Scientists at the University of Arizona have won a $2 million grant from the National Institutes of Health to develop a cure based on the humblest of household ingredients: baking soda. So far, baking soda has been proven in mice to reduce the size of tumors by counteracting the lactic acid the growths produce when they expand. It's only mice, but still, it's also just baking soda.

By drinking a baking soda solution, "patients can actually change their body's pH to make their cancer drugs more effective," said Mark Pagel, an associate professor of biomedical engineering and the lead researcher on the project. The only downside is that drinking too much baking soda can be toxic to other organs in the body, such as the bladder and the kidneys.
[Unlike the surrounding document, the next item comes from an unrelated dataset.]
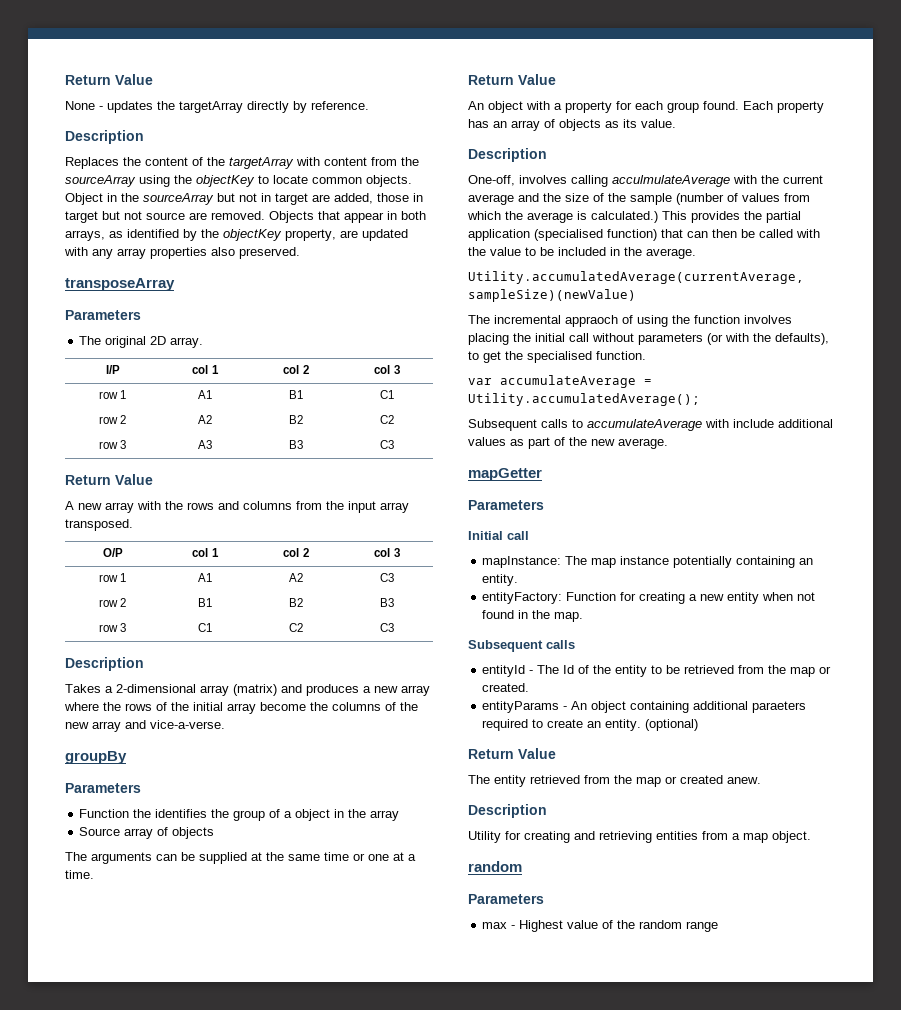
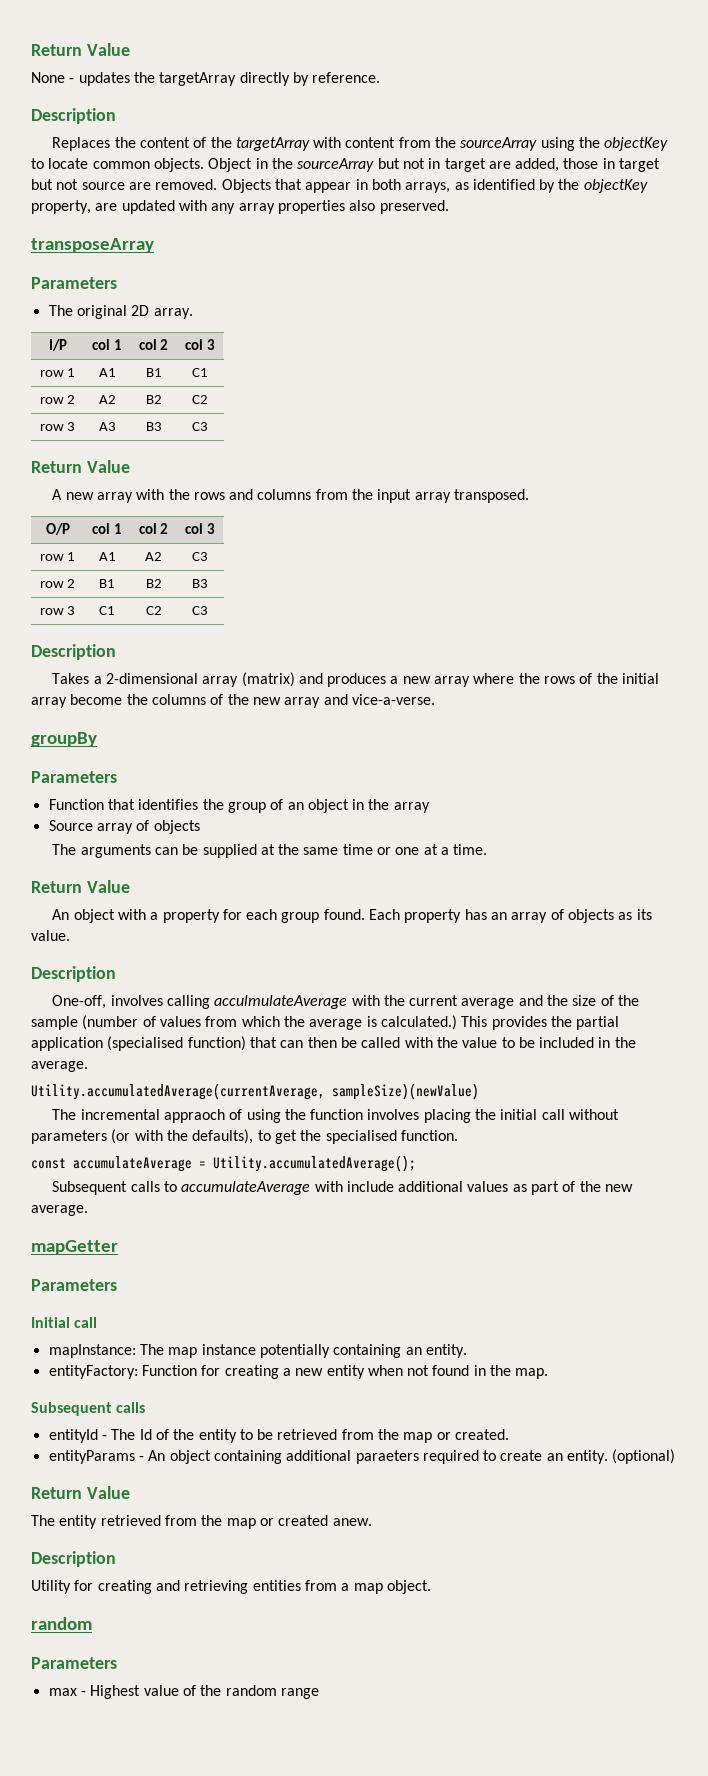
- Function the identifies the group of a object in the array
+ Function that identifies the group of an object in the array
- var accumulateAverage = Utility.accumulatedAverage();
+ const accumulateAverage = Utility.accumulatedAverage();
But if you think ingesting baking soda is a strange remedy, get ready for another surprise. Australian researchers believe they can tackle tumors with a decidedly non-domestic solution. Their plan is to mix cancer cells with spider venom -- specifically, the kind drawn from tarantulas and funnel web spiders, the latter of which ranks among the top three most poisonous arachnids on earth -- to see if the resulting reaction has any interesting effects.

Norelle Daly, who's overseeing the initiative, will receive a $200,000 grant from the Australian government to pursue the work.

"What we would hope to find is a molecule that looks promising in killing the cells," Daly said. "You would like to see that you could prevent the cancer from spreading and remove it as well."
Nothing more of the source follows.